Look at that laundry pile. You have one, I know that, so don’t bother denying it. Now look at it.

If it is anything like mine, half of those clothing items came out of the dryer, and half off the rack. Some are crumpled up and some are more smooth already. Some are still balled up like the socks because who can be arsed to get those untangled before washing? Right.

Now that they’re all nice and clean and dried up, the next and final step arrives: folding the damn things up to a degree that will make them a) storable/stackable, and b) findable. So far so good.

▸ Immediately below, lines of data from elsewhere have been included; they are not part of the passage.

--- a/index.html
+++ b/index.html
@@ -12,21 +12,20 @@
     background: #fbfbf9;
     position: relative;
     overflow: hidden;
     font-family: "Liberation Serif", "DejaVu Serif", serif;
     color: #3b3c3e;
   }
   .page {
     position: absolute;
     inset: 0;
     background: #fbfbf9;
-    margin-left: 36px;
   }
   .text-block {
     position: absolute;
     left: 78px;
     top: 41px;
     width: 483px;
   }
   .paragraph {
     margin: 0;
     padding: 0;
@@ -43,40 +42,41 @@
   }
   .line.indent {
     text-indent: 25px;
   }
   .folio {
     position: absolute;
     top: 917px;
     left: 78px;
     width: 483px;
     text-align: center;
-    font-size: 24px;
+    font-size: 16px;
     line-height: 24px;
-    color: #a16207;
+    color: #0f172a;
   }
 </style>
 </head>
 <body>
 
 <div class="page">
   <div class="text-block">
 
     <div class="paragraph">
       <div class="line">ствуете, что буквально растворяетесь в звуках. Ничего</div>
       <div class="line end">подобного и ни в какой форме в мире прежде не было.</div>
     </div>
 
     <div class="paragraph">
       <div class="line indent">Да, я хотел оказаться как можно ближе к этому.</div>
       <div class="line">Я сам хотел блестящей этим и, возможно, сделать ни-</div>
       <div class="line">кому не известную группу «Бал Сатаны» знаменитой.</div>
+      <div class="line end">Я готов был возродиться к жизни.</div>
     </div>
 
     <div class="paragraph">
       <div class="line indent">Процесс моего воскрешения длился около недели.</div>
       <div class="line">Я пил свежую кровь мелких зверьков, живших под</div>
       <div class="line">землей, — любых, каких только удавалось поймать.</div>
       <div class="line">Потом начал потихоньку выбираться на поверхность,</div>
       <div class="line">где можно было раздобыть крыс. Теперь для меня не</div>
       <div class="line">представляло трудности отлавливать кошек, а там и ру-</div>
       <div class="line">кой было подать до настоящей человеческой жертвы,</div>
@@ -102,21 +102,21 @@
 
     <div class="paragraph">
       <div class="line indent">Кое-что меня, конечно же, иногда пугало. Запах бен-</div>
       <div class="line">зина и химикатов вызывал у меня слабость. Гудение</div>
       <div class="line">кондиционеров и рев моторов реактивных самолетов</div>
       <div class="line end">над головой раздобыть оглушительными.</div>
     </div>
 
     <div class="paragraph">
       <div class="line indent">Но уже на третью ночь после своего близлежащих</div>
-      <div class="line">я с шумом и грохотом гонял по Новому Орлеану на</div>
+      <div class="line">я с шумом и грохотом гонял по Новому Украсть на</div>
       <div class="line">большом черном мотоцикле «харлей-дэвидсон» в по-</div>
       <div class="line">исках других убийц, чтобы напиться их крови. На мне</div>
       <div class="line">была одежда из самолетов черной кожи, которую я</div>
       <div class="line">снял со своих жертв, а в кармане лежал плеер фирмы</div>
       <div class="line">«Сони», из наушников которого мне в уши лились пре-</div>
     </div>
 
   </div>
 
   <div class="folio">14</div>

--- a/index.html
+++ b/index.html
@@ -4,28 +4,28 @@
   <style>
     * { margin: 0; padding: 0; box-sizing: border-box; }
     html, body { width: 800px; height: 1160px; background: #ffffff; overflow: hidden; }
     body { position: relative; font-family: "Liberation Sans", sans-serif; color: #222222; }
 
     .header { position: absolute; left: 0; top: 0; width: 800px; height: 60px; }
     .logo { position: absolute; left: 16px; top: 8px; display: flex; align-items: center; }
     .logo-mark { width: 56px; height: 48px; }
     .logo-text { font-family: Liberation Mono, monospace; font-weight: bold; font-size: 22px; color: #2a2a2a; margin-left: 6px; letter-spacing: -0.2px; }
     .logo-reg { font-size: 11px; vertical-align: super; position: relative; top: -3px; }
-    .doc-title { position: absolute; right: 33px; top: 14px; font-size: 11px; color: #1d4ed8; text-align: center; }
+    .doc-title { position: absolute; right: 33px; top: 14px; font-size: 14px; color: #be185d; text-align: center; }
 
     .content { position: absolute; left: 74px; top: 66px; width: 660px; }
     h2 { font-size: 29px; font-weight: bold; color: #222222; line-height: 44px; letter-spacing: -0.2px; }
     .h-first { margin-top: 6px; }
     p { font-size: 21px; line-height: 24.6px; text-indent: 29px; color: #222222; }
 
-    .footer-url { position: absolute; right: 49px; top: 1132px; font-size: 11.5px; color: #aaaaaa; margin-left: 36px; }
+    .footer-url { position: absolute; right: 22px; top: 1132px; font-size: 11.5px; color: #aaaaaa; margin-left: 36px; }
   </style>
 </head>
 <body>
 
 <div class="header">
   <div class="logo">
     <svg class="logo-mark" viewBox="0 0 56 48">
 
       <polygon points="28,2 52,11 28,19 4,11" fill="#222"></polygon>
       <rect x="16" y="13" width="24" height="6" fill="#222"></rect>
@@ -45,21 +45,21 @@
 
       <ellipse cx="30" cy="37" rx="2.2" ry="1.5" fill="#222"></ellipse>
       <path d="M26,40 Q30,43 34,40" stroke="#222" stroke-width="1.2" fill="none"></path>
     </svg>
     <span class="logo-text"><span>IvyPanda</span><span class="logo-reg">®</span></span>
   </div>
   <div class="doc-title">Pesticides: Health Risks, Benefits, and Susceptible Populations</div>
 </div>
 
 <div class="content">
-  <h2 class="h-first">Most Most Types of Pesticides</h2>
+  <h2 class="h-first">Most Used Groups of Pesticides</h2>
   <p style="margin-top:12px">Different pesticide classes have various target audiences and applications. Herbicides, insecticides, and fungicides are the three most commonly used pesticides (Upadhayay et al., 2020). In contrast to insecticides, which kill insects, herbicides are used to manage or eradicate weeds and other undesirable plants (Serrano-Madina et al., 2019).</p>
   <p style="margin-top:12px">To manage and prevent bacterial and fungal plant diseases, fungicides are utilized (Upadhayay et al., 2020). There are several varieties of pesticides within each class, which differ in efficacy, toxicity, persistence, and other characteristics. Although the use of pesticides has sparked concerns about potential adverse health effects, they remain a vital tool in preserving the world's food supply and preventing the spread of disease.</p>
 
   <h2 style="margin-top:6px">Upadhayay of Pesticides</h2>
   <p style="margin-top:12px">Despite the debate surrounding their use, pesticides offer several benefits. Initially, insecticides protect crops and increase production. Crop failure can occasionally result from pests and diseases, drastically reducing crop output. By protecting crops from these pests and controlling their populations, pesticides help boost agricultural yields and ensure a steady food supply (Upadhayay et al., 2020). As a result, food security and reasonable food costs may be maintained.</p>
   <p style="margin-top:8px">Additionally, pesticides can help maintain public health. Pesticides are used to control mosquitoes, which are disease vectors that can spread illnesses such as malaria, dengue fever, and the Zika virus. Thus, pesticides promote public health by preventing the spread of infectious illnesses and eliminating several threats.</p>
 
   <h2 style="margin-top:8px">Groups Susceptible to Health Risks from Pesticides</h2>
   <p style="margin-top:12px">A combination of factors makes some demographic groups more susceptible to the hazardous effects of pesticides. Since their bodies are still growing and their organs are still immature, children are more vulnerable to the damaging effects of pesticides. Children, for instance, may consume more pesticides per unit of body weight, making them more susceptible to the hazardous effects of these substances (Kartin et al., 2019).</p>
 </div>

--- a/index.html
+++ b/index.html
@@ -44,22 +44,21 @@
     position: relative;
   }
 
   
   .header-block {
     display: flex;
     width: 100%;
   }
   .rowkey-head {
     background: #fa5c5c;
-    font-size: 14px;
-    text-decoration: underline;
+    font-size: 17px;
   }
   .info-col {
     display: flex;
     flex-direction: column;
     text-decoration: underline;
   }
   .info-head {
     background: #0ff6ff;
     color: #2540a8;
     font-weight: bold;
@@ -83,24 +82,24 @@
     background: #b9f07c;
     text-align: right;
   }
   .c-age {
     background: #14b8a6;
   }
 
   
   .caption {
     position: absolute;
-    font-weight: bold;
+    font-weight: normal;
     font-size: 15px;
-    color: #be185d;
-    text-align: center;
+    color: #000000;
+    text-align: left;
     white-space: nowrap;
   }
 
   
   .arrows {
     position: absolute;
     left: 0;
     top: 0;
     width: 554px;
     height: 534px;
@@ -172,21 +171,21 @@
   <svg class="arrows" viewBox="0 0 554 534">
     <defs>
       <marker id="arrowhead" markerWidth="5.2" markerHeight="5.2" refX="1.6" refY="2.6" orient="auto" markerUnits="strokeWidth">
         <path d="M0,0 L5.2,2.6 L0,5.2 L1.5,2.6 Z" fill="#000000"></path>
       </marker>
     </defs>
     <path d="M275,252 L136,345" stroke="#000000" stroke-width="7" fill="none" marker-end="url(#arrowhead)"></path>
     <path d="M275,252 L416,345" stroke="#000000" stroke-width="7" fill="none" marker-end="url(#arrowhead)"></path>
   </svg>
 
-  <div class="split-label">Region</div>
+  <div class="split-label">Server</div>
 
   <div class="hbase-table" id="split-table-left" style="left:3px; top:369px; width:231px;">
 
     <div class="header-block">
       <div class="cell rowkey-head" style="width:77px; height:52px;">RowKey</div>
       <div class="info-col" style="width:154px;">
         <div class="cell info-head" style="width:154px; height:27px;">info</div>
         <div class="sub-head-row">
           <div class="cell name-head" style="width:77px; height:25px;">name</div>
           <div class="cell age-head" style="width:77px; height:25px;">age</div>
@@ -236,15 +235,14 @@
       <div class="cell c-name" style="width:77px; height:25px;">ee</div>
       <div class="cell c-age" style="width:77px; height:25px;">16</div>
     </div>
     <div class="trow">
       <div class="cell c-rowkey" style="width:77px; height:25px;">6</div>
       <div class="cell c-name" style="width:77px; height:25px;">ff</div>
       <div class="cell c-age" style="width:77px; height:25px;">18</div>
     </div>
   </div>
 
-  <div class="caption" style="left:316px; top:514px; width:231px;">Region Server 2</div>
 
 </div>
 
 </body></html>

We’re not getting into the whole business of how to fold the various items of clothing. This is a practical choice in part, because I am no expert either, but mainly a philosophical one: who cares? As long as they can be put away, I honestly don’t care.

The question I am addressing here is of a more instrumental level. When approaching the pile of assorted garments does one first sort them into designated piles (kids, socks, underwear, mine, thine) or does one tackle the pile as a whole?

Analytically or holistically, if you will.

I was a great sorter for a long time. Now I attack the pile in one go. The progress is at first not as visible as it would be in sorted sub-piles – that one tackles one after the other thus leaving empty spaces where piles used to be – but eventually the bulk of the work begins to diminish. There is relief with every garment one touches until at last the whole pile has gone. The space it leaves behind seems somehow bigger than when I picked it apart first. The letting go more complete.

From the Ninja archives of understanding what the hell.